In an email from the STFC sent on 23 March, research leaders were informed that the amount available to fund postdoc positions would drop significantly because of the cuts.
“Under the constraints of the current financial climate, the panel was only able to fund 172 academics (up from 164 in 2022) and to award a total of 78 research and innovation associate (RIA) years across the four years of the grant period, equivalent to 19.5 RIA years per grant year,” explains the email.
“This represents a significant reduction from the uplifted 58.33 PDRA [postdoctoral research associate] years per grant year awarded in 2022, and from the 41.33 PDRA years per grant year that would have been available without uplift,” it adds.
Lucien Heurtier, postdoctoral research associate in physics at King’s College London, said the reduced funding for postdoctoral positions across the UK would mean “carnage” for his discipline and undermine research quality.
“Although most institutions requested three- or four-year postdoc positions to be funded, many have been funded for only one or two years. In practice, this severely limits their scientific value: such short contracts barely allow time for a researcher to start a project, produce substantial results and secure follow-on funding,” he explained.
“Rather than supporting sustained research, they risk becoming transient positions with little long-term impact,” Heurtier added.
Funding cuts on this scale would cause many early career physicists to quit research, Heurtier told Times Higher Education.
“This won’t just concern postdocs in the UK or early career researchers based overseas who hoped to come here at some point – there are lots of PhD students starting on research who will be thinking about their postdoc,” he explained.
“They are already thinking about quitting academia but if they see there are far fewer postdoc opportunities then they are unlikely to keep going. Then you have postdocs who hoped to come back to this country – if there is no hope of a position then they will do something else,” Heurtier added.
The proposed cuts follow reassurances from science minister Patrick Vallance that postdoc funding would not bear the brunt of cost savings being sought by the STFC as a result of overspends related to higher energy prices, higher international subscription costs related to unfavourable currency swings and “over-ambitious” commitments to future projects.
Speaking before the House of Commons’ Science, Innovation and Technology Committee last week, Vallance said concerns over postdoc funding cuts raised by MPs related mainly to a “mistake” that had led to the council missing an international submission deadline in January.
“The money for those postdocs is still available and that work can happen now,” Vallance explained in relation to the missed funding deadline which, he said, had affected about 12 to 15 postdocs.
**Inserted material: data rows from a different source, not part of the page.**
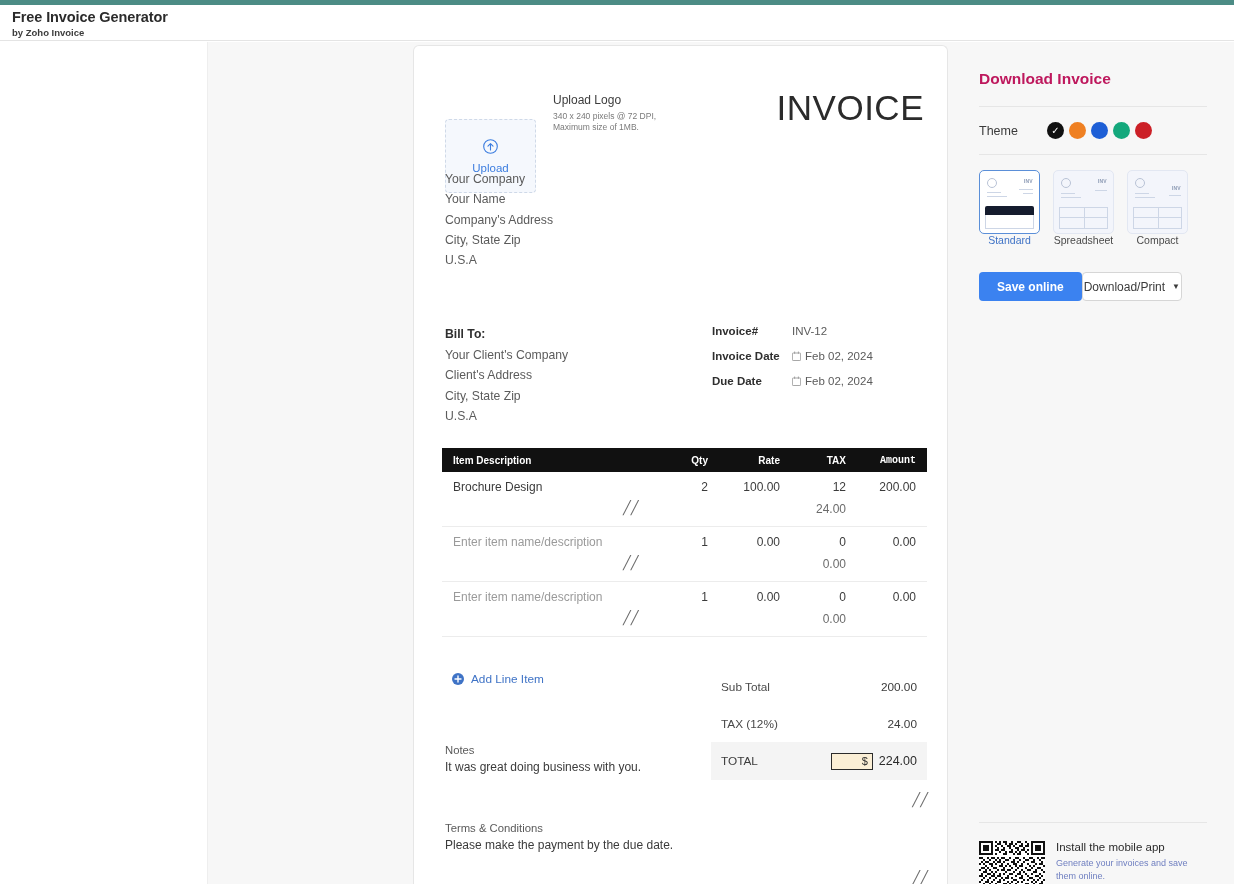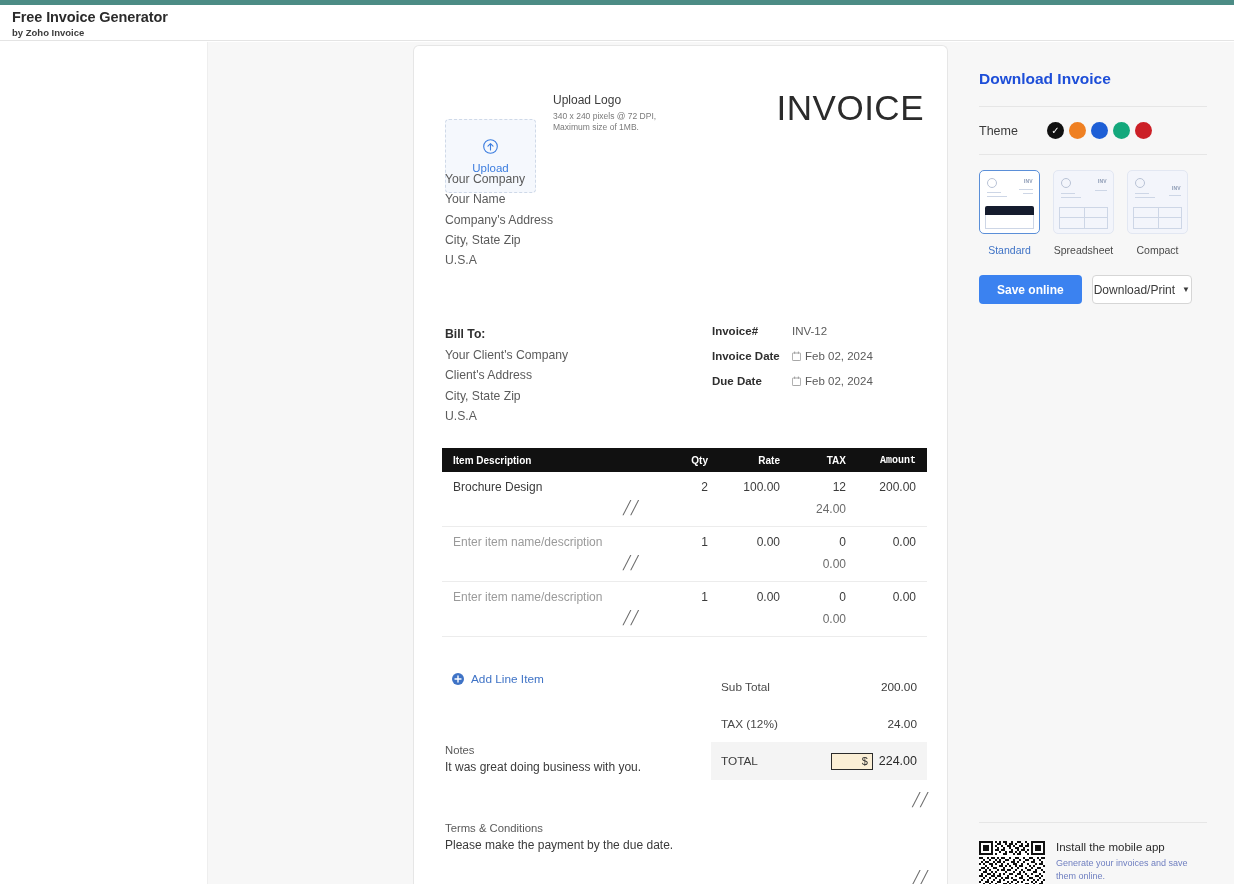--- a/index.html
+++ b/index.html
@@ -129,50 +129,50 @@
   .total-amt { font-size: 12.5px; color: #2b2b2b; margin-left: 6px; }
 
   
   .notes { position: absolute; left: 31px; top: 698px; width: 485px; }
   .sec-label { font-size: 11.3px; color: #5a5a5a; }
   .sec-text { font-size: 12px; color: #3b3b3b; margin-top: 4px; }
   .sec-grip { position: absolute; right: 2px; font-size: 13px; color: #6b6b6b; line-height: 12px; }
 
   
   .right-panel { position: absolute; left: 979px; top: 28px; width: 228px; }
-  .rp-title { font-size: 15.5px; font-weight: bold; color: #1d4ed8; }
+  .rp-title { font-size: 15.5px; font-weight: bold; color: #be185d; }
   .rp-div { height: 1px; background: #e6e6e6; margin: 18px 0 0 0; }
   .theme-row { display: flex; align-items: center; height: 47px; }
   .theme-lbl { font-size: 12.5px; color: #3b3b3b; width: 68px; }
   .swatch {
     width: 17px; height: 17px; border-radius: 50%; margin-right: 5px;
     display: flex; align-items: center; justify-content: center; cursor: pointer;
   }
   .swatch .chk { color: #ffffff; font-size: 10px; line-height: 1; }
 
   .tpl-row { display: flex; gap: 13px; margin-top: 15px; }
   .tpl { width: 61px; cursor: pointer; }
   .tpl-thumb {
     width: 61px; height: 64px; border-radius: 5px; position: relative;
     background: #ffffff; border: 1px solid #dfe4ee;
   }
   .tpl.sel .tpl-thumb { border: 1.5px solid #5b8fd8; background: #ffffff; }
   .tpl:not(.sel) .tpl-thumb { background: #f3f5fb; border-color: #e2e7f2; }
-  .tpl-cap { text-align: center; font-size: 10.5px; color: #4a4a4a; margin-top: 10px; }
+  .tpl-cap { text-align: center; font-size: 10.5px; color: #4a4a4a; margin-top: 0; }
   .tpl.sel .tpl-cap { color: #3f73c6; }
   .th-circle { position: absolute; left: 7px; top: 7px; width: 10px; height: 10px; border: 1px solid #b9c3d6; border-radius: 50%; }
   .th-inv { position: absolute; right: 6px; top: 7px; font-size: 5px; color: #8d9bb5; font-weight: bold; letter-spacing: 0.3px; }
   .th-l { position: absolute; height: 1px; background: #cdd6e6; }
   .th-dark { position: absolute; left: 5px; right: 5px; top: 35px; height: 9px; background: #151c2e; border-radius: 2px 2px 0 0; }
   .th-body { position: absolute; left: 5px; right: 5px; top: 44px; bottom: 4px; border: 1px solid #cdd6e6; border-top: none; }
   .th-grid { position: absolute; left: 5px; right: 5px; top: 36px; bottom: 4px; border: 1px solid #cdd6e6; }
   .th-grid::after { content: ""; position: absolute; left: 50%; top: 0; bottom: 0; width: 1px; background: #cdd6e6; }
   .th-grid::before { content: ""; position: absolute; left: 0; right: 0; top: 9px; height: 1px; background: #cdd6e6; }
 
-  .btn-row { display: flex; gap: 10px; margin-top: 19px; }
+  .btn-row { display: flex; margin-top: 26px; }
   .btn-save {
     background: #3b82f0; color: #ffffff; border: none; border-radius: 4px;
     height: 29px; padding: 0 18px; font-size: 12px; cursor: pointer;
     font-family: "Liberation Sans", sans-serif; font-weight: bold;
   }
   .btn-dl {
     background: #ffffff; color: #3b3b3b; border: 1px solid #d6d6d6; border-radius: 4px;
     height: 29px; padding: 0 1px; font-size: 12px; cursor: pointer;
     font-family: "Liberation Sans", sans-serif;
     display: flex; align-items: center; gap: 7px;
“Despite what UKRI keeps repeating…[the] political narrative that ‘there is no cut to STFC’, cuts to fundamental physics are more than ever a reality,” said Heurtier, who called Vallance’s explanation for the loss of STFC postdoc funding “confusing” in light of this week’s announcements.
“The flat budget given to STFC is meant to absorb the increasing costs of facilities that do not all benefit PPAN [particle physics, astronomy and nuclear] science, while PPAN research is being directly and brutally cut,” he said.
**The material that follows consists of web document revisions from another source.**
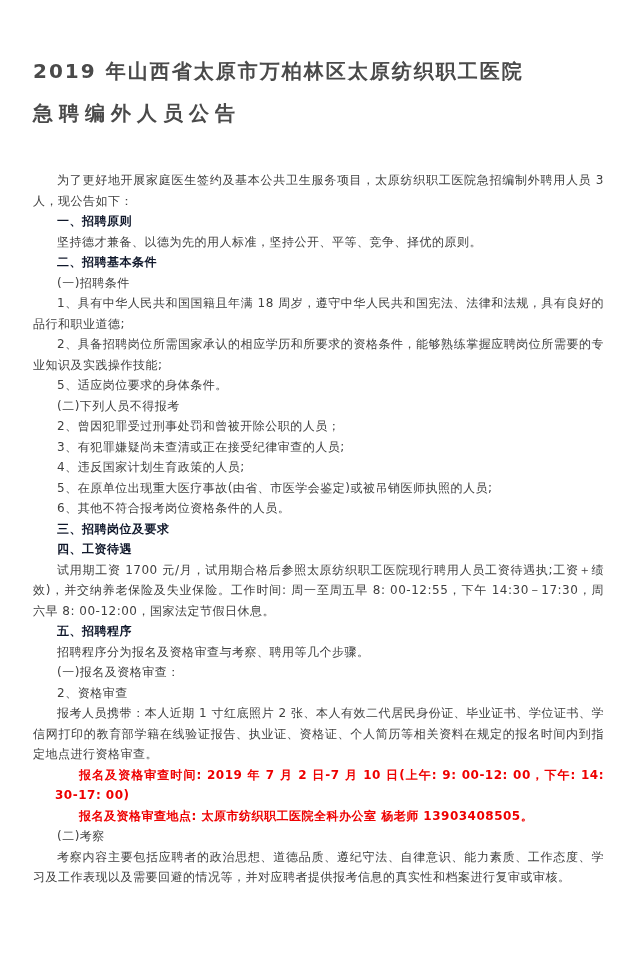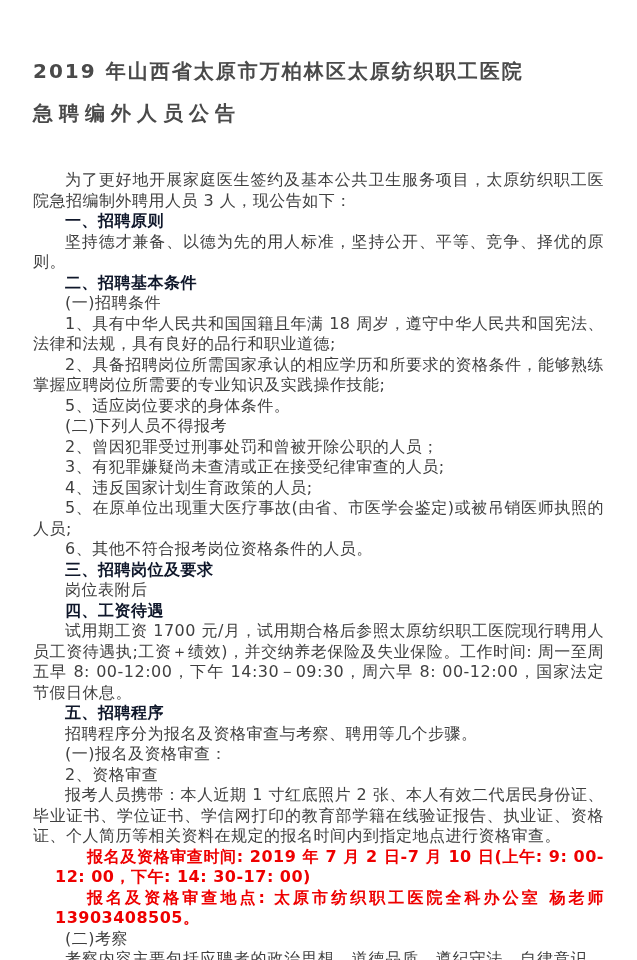--- a/index.html
+++ b/index.html
@@ -16,21 +16,21 @@
     .title {
       margin: 0 0 36px 0;
       font-size: 20px;
       font-weight: 700;
       color: #4a4a4a;
     }
     .title .line { line-height: 42px; letter-spacing: 2px; }
     .title .line2 { letter-spacing: 6px; }
     .para {
       margin: 0;
-      font-size: 16px;
+      font-size: 12px;
       line-height: 20.5px;
       letter-spacing: 0.5px;
       text-align: justify;
       text-indent: 2em;
     }
     .bold { font-weight: 700; color: #0f172a; }
     .red  { color: #ee0000; font-weight: 700; margin-left: 22px; }
   </style>
 </head>
 <body>
@@ -51,23 +51,22 @@
     <p class="para">1、具有中华人民共和国国籍且年满 18 周岁，遵守中华人民共和国宪法、法律和法规，具有良好的品行和职业道德;</p>
     <p class="para">2、具备招聘岗位所需国家承认的相应学历和所要求的资格条件，能够熟练掌握应聘岗位所需要的专业知识及实践操作技能;</p>
     <p class="para">5、适应岗位要求的身体条件。</p>
     <p class="para">(二)下列人员不得报考</p>
     <p class="para">2、曾因犯罪受过刑事处罚和曾被开除公职的人员；</p>
     <p class="para">3、有犯罪嫌疑尚未查清或正在接受纪律审查的人员;</p>
     <p class="para">4、违反国家计划生育政策的人员;</p>
     <p class="para">5、在原单位出现重大医疗事故(由省、市医学会鉴定)或被吊销医师执照的人员;</p>
     <p class="para">6、其他不符合报考岗位资格条件的人员。</p>
     <p class="para bold">三、招聘岗位及要求</p>
-    <p class="para">岗位表附后</p>
     <p class="para bold">四、工资待遇</p>
-    <p class="para">试用期工资 1700 元/月，试用期合格后参照太原纺织职工医院现行聘用人员工资待遇执;工资＋绩效)，并交纳养老保险及失业保险。工作时间: 周一至周五早 8: 00-12:00，下午 14:30－09:30，周六早 8: 00-12:00，国家法定节假日休息。</p>
+    <p class="para">试用期工资 1700 元/月，试用期合格后参照太原纺织职工医院现行聘用人员工资待遇执;工资＋绩效)，并交纳养老保险及失业保险。工作时间: 周一至周五早 8: 00-12:55，下午 14:30－17:30，周六早 8: 00-12:00，国家法定节假日休息。</p>
     <p class="para bold">五、招聘程序</p>
     <p class="para">招聘程序分为报名及资格审查与考察、聘用等几个步骤。</p>
     <p class="para">(一)报名及资格审查：</p>
     <p class="para">2、资格审查</p>
     <p class="para">报考人员携带：本人近期 1 寸红底照片 2 张、本人有效二代居民身份证、毕业证书、学位证书、学信网打印的教育部学籍在线验证报告、执业证、资格证、个人简历等相关资料在规定的报名时间内到指定地点进行资格审查。</p>
     <p class="para red">报名及资格审查时间: 2019 年 7 月 2 日-7 月 10 日(上午: 9: 00-12: 00，下午: 14: 30-17: 00)</p>
     <p class="para red">报名及资格审查地点: 太原市纺织职工医院全科办公室 杨老师 13903408505。</p>
     <p class="para">(二)考察</p>
     <p class="para">考察内容主要包括应聘者的政治思想、道德品质、遵纪守法、自律意识、能力素质、工作态度、学习及工作表现以及需要回避的情况等，并对应聘者提供报考信息的真实性和档案进行复审或审核。</p>
   </div>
In a post on X, Cox took aim at the cuts, already condemned as “wholly unacceptable” by House of Commons science, innovation and technology committee chair Chi Onwurah.
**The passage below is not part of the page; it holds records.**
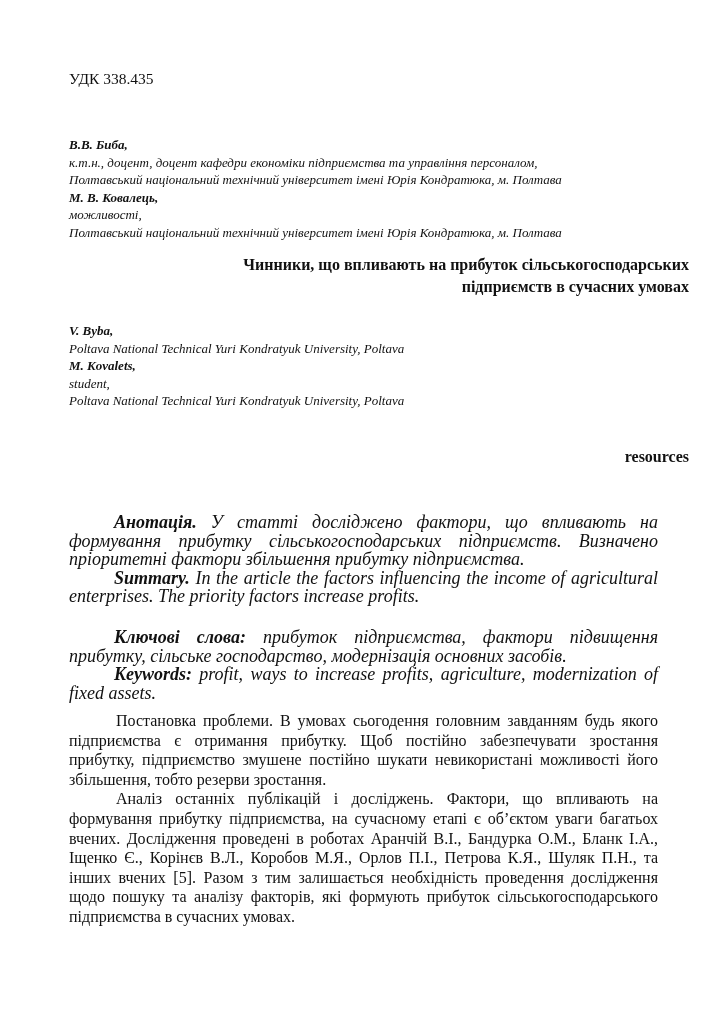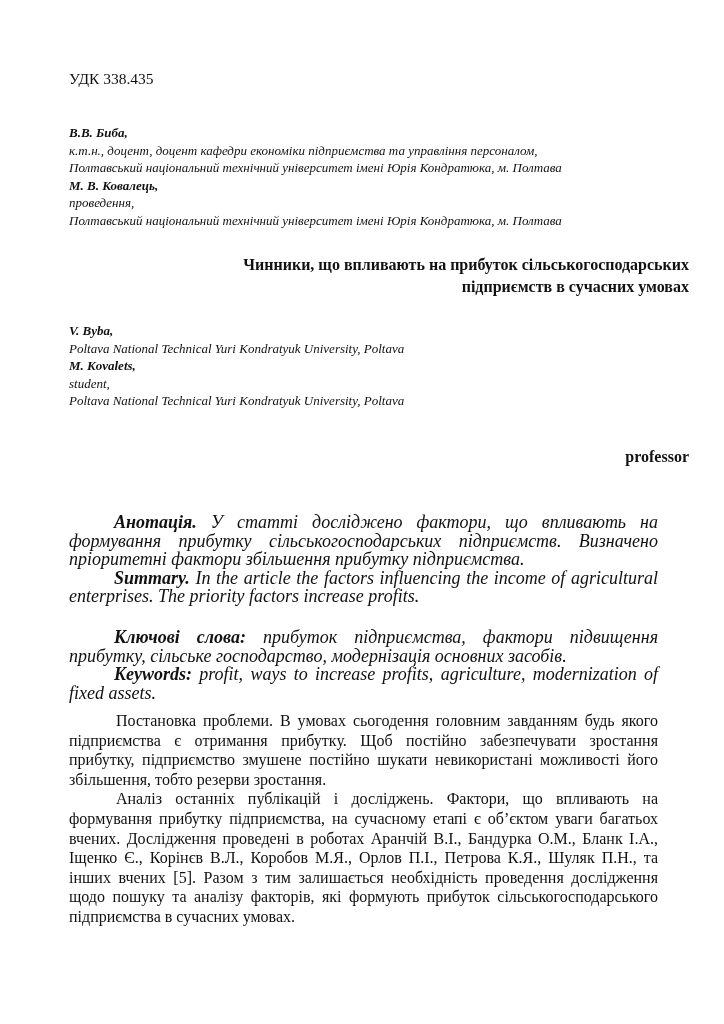--- a/index.html
+++ b/index.html
@@ -5,21 +5,21 @@
     html, body { margin: 0; padding: 0; background: #ffffff; }
     body { width: 724px; height: 1024px; position: relative; overflow: hidden;
       font-family: "Liberation Serif", "DejaVu Serif", serif; color: #111; }
     .page { position: absolute; left: 0; top: 0; width: 724px; height: 1024px; padding-left: 19px; }
     .abs { position: absolute; white-space: nowrap; }
     .udk { left: 69px; top: 70px; font-size: 15.5px; }
     .small { font-size: 13px; line-height: 17.5px; }
     .b { font-weight: normal; }
     .i { font-style: italic; }
     .bi { font-weight: bold; font-style: italic; }
-    .authors-ua { left: 69px; top: 124px; }
+    .authors-ua { left: 69px; top: 136px; }
     .authors-en { left: 69px; top: 322px; }
     .title { position: absolute; left: 99px; width: 590px; text-align: right; font-weight: bold;
       font-size: 16px; line-height: 22px; }
     .title-ua { top: 254px; }
     .title-en { top: 446px; }
     .block { position: absolute; left: 69px; width: 589px; font-size: 18px; line-height: 18.5px;
       text-align: justify; font-style: italic; }
     .indent { text-indent: 45px; }
     .abstract { top: 513px; }
     .keywords { top: 628px; }
@@ -34,39 +34,39 @@
 
 <div class="page">
 
   <div class="abs udk">УДК 338.435</div>
 
   <div class="abs authors-ua small">
     <span class="line bi">В.В. Биба,</span>
     <span class="line i">к.т.н., доцент, доцент кафедри економіки підприємства та управління персоналом,</span>
     <span class="line i">Полтавський національний технічний університет імені Юрія Кондратюка, м. Полтава</span>
     <span class="line bi">М. В. Ковалець,</span>
-    <span class="line i">проведення,</span>
+    <span class="line i">можливості,</span>
     <span class="line i">Полтавський національний технічний університет імені Юрія Кондратюка, м. Полтава</span>
   </div>
 
   <div class="title title-ua">
     <span class="line">Чинники, що впливають на прибуток сільськогосподарських</span>
     <span class="line">підприємств в сучасних умовах</span>
   </div>
 
   <div class="abs authors-en small">
     <span class="line bi">V. Byba,</span>
     <span class="line i">Poltava National Technical Yuri Kondratyuk University, Poltava</span>
     <span class="line bi">M. Kovalets,</span>
     <span class="line i">student,</span>
     <span class="line i">Poltava National Technical Yuri Kondratyuk University, Poltava</span>
   </div>
 
   <div class="title title-en">
-    <span class="line">professor</span>
+    <span class="line">resources</span>
   </div>
 
   <div class="block abstract">
     <div class="indent"><span class="bi">Анотація.</span><span> У статті досліджено фактори, що впливають на формування прибутку сільськогосподарських підприємств. Визначено пріоритетні фактори збільшення прибутку підприємства.</span></div>
     <div class="indent"><span class="bi">Summary.</span><span> In the article the factors influencing the income of agricultural enterprises. The priority factors increase profits.</span></div>
   </div>
 
   <div class="block keywords">
     <div class="indent"><span class="bi">Ключові слова:</span><span> прибуток підприємства, фактори підвищення прибутку, сільське господарство, модернізація основних засобів.</span></div>
     <div class="indent"><span class="bi">Keywords:</span><span> profit, ways to increase profits, agriculture, modernization of fixed assets.</span></div>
Reposting a THE opinion piece on the situation, Cox said the “cuts to particle, nuclear and astro physics research in the UK will be devastating, not only to the fields themselves but also to universities more widely and, in the longer term, to industry and therefore the economy as a whole”.
“They were not thought through, there was little or no consultation, and I do not believe they have the support of Parliament,” he added.
“The [science, innovation and technology] select committee has been ignored, indeed pretty much everyone who knows anything about the successful but delicate research ecosystem in the UK has been ignored.”
Describing the situation as “a failure of communication/failure to listen at UKRI”, Cox added: “This will be reversed at some point, but it’ll cost a great deal more to fix the damage than to not cause it in the first place – given the very small sums in play.”